[Record extracts Boundary: Start]
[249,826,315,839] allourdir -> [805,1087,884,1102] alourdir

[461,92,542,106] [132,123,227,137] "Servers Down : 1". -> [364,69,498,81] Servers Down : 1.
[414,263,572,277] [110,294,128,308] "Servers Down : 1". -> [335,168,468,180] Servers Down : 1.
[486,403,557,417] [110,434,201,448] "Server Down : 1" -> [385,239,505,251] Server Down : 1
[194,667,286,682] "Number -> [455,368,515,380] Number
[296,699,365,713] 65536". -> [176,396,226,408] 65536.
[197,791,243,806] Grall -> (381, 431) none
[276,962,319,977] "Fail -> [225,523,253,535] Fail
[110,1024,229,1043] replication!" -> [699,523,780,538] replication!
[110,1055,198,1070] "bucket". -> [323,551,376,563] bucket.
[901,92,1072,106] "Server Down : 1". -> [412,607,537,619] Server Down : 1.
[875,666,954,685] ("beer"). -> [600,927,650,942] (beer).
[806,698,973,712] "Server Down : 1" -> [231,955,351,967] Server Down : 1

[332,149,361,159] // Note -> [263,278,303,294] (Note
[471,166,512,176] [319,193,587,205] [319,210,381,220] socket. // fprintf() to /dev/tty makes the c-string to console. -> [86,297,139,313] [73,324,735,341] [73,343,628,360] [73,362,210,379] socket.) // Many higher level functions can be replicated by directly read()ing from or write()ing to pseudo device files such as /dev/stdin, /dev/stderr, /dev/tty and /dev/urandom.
[Record extracts Boundary: End]
Exercise instructions :: Return the lines from the one containing "[332,149,361,159] // Note" through the last line of the records. Include both ends and nothing else.

Answer space ::
[332,149,361,159] // Note -> [263,278,303,294] (Note
[471,166,512,176] [319,193,587,205] [319,210,381,220] socket. // fprintf() to /dev/tty makes the c-string to console. -> [86,297,139,313] [73,324,735,341] [73,343,628,360] [73,362,210,379] socket.) // Many higher level functions can be replicated by directly read()ing from or write()ing to pseudo device files such as /dev/stdin, /dev/stderr, /dev/tty and /dev/urandom.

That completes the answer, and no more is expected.